Assuming the 90 days horizon Ivanhoe Energy is expected to under-perform the Transcontinental. In addition to that, Ivanhoe Energy is 1.9 times more volatile than Transcontinental. It trades about 0.0 of its total potential returns per unit of risk. Transcontinental is currently generating about 0.08 per unit of volatility. If you would invest  1,774  in Transcontinental on October 20, 2024 and sell it today you would earn a total of  51.00  from holding Transcontinental or generate 2.87% return on investment over 90 days.
Time Period3 Months [change]
DirectionMoves Against 
StrengthVery Weak
Accuracy95.0%
ValuesDaily Returns

Ivanhoe Energy  vs.  Transcontinental

 Performance 
       Timeline  
Ivanhoe Energy 

Risk-Adjusted Performance

0 of 100

 
Weak
 
Strong
Very Weak
Over the last 90 days Ivanhoe Energy has generated negative risk-adjusted returns adding no value to investors with long positions.

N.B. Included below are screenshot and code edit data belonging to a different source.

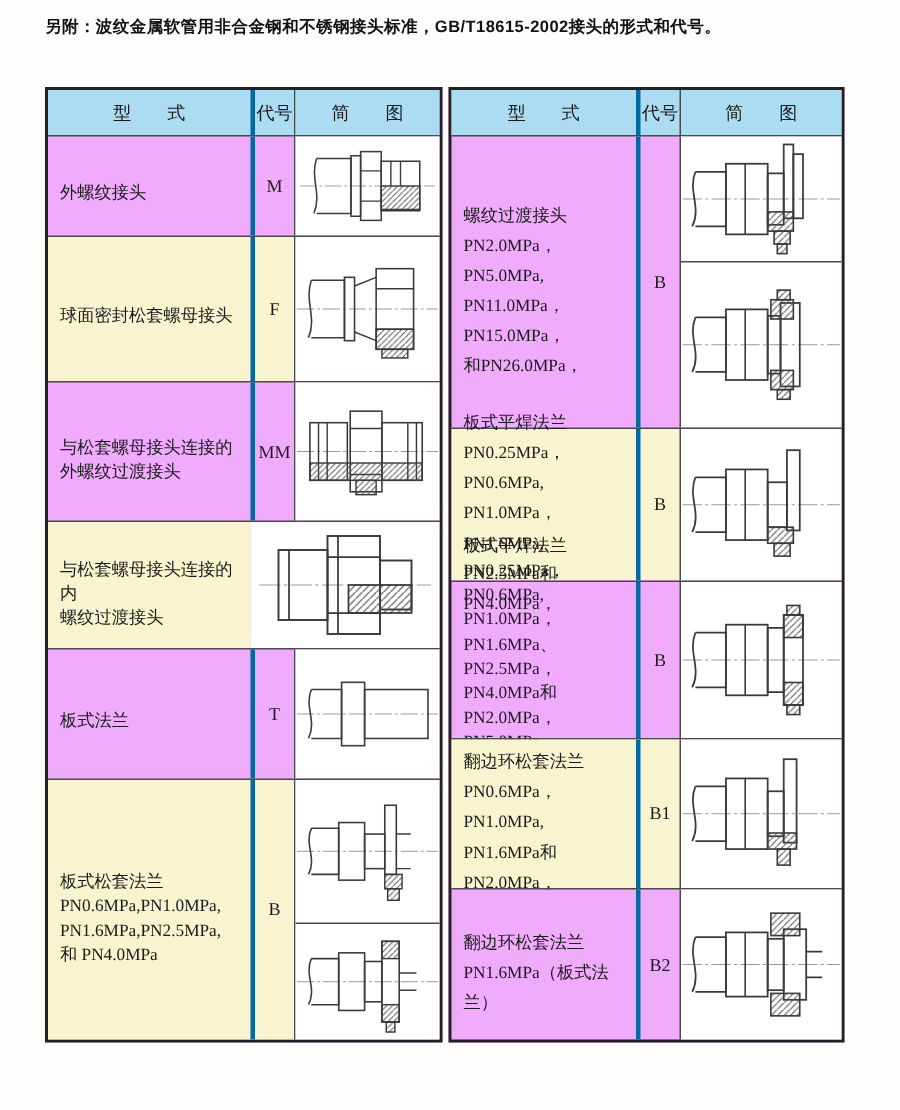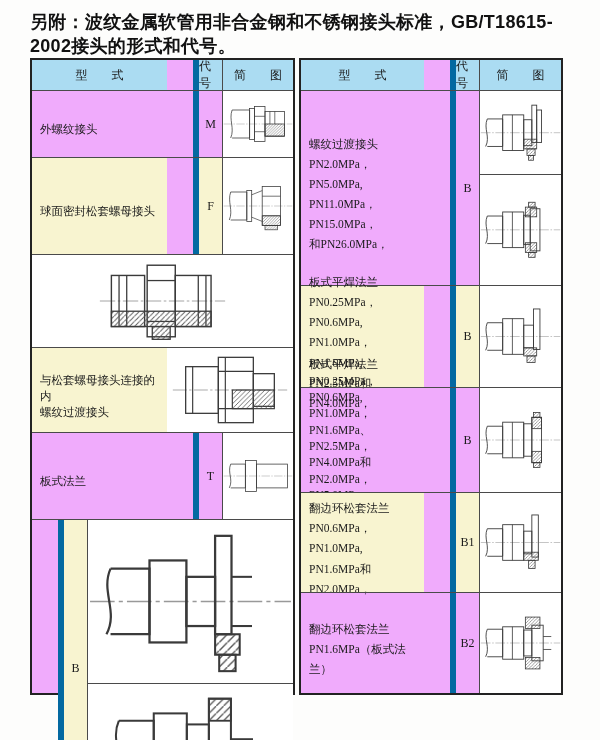"另附：波纹金属软管用非合金钢和不锈钢接头标准，GB/T18615-2002接头的" .page-title { font-size: 18px -> 11px }
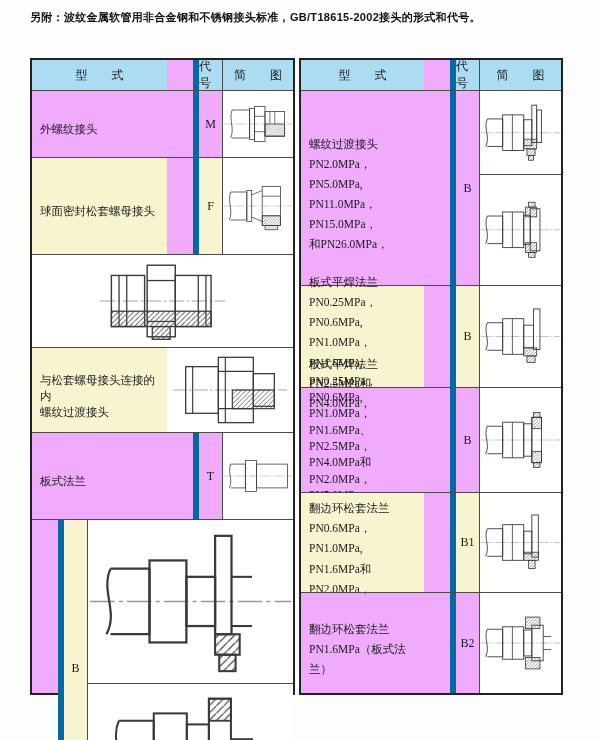"代号" .code-cell { border-left: 6px solid #0369a1 -> 3px solid #0369a1; margin-left: 26px -> none }
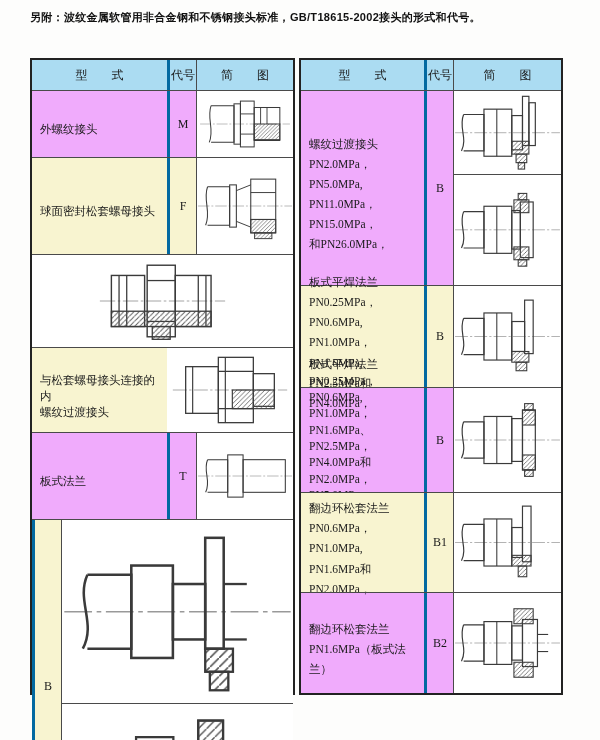"与松套螺母接头连接的" div.cell { html: none -> <div>与松套螺母接头连接的 外螺纹过渡接头</div> }
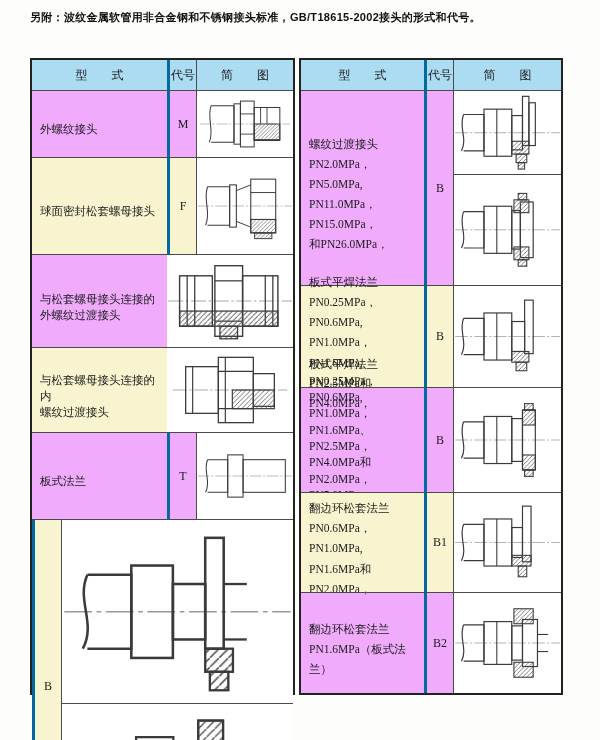"MM" div.cell { html: none -> <div>MM</div> }
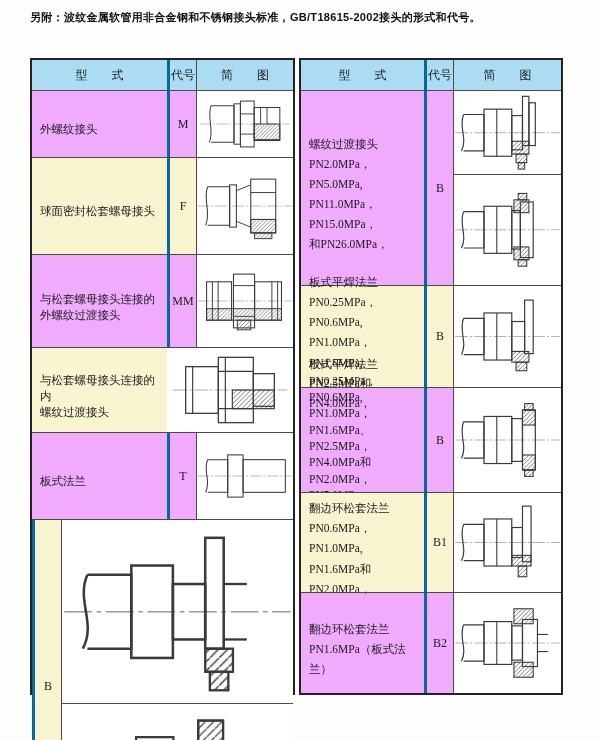"板式松套法兰" div.cell { html: none -> <div>板式松套法兰 PN0.6MPa,PN1.0MPa, PN1.6MPa,PN2.5MPa, 和 PN4.0MPa</div> }
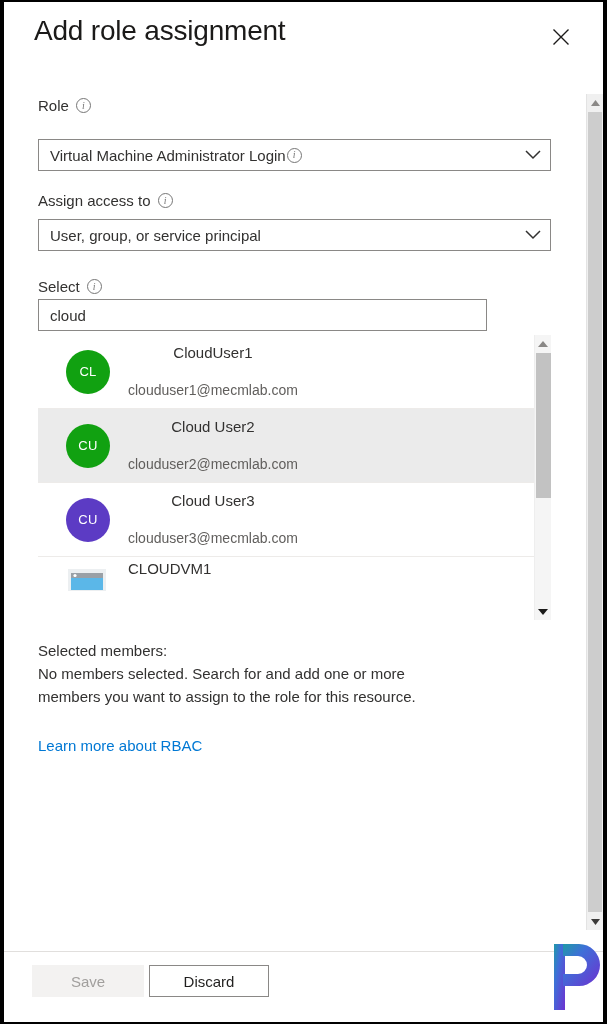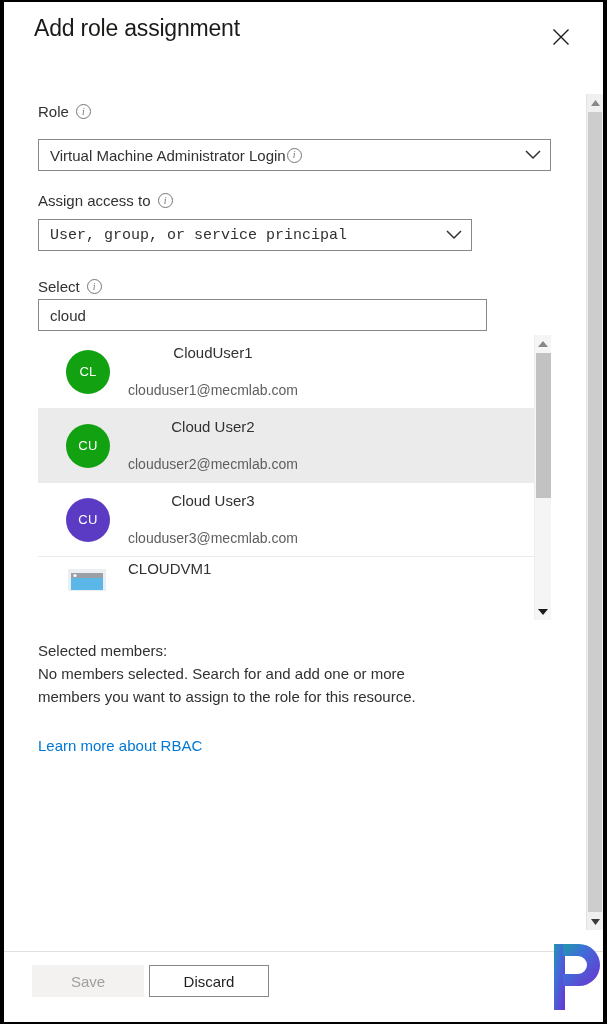"Add role assignment" .title { font-size: 23px -> 28px }
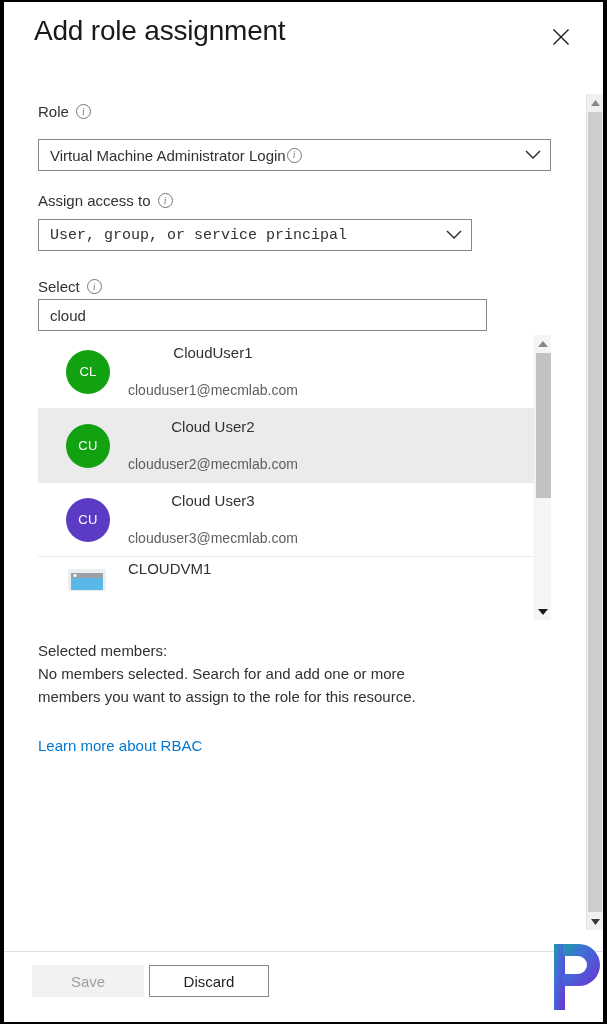"Role" div.field-label { top: 101px -> 95px }
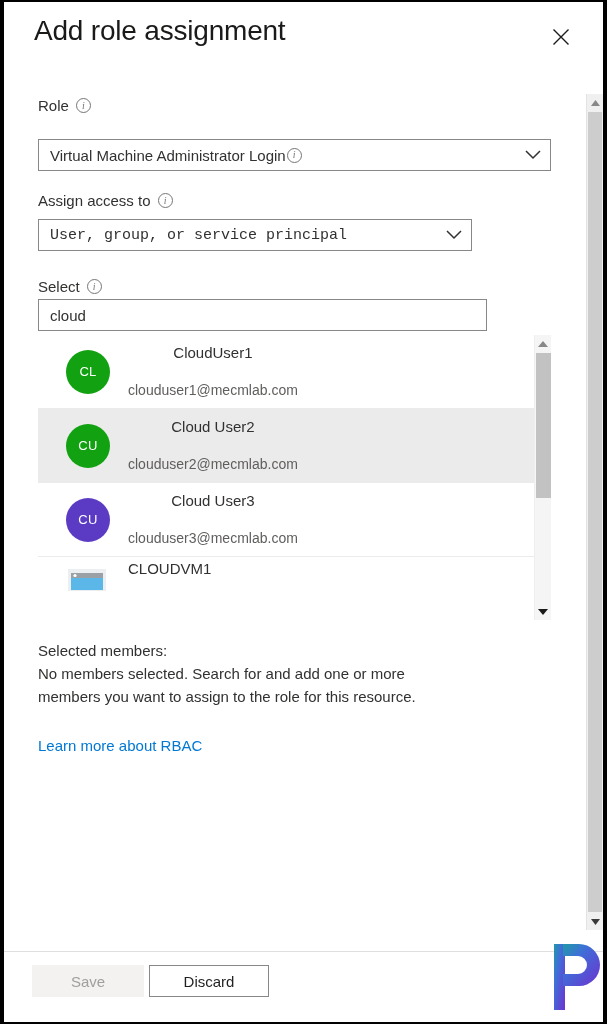"User, group, or service principal" div.combo { font-family: Liberation Mono, monospace -> none; width: 434px -> 513px }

In spite of unfluctuating performance in the last few months, the Stock's basic indicators remain very healthy which may send shares a bit higher in February 2025. The recent disarray may also be a sign of long period up-swing for the firm investors.
Transcontinental 

Risk-Adjusted Performance

2 of 100

 
Weak
 
Strong
Weak
Compared to the overall equity markets, risk-adjusted returns on investments in Transcontinental are ranked lower than 2 (%) of all global equities and portfolios over the last 90 days. In spite of comparatively stable basic indicators, Transcontinental is not utilizing all of its potentials. The latest stock price uproar, may contribute to short-horizon losses for the private investors.

Ivanhoe Energy and Transcontinental Volatility Contrast

   Predicted Return Density   
       Returns  

Pair Trading with Ivanhoe Energy and Transcontinental

The main advantage of trading using opposite Ivanhoe Energy and Transcontinental positions is that it hedges away some unsystematic risk. Because of two separate transactions, even if Ivanhoe Energy position performs unexpectedly, Transcontinental can make up some of the losses. Pair trading also minimizes risk from directional movements in the market. For example, if an entire industry or sector drops because of unexpected headlines, the short position in Transcontinental will offset losses from the drop in Transcontinental's long position.
The idea behind Ivanhoe Energy and Transcontinental pairs trading is to make the combined position market-neutral, meaning the overall market's direction will not affect its win or loss (or potential downside or upside). This can be achieved by designing a pairs trade with two highly correlated stocks or equities that operate in a similar space or sector, making it possible to obtain profits through simple and relatively low-risk investment.
Check out your portfolio center.
Note that this page's information should be used as a complementary analysis to find the right mix of equity instruments to add to your existing portfolios or create a brand new portfolio. You can also try the Economic Indicators module to top statistical indicators that provide insights into how an economy is performing.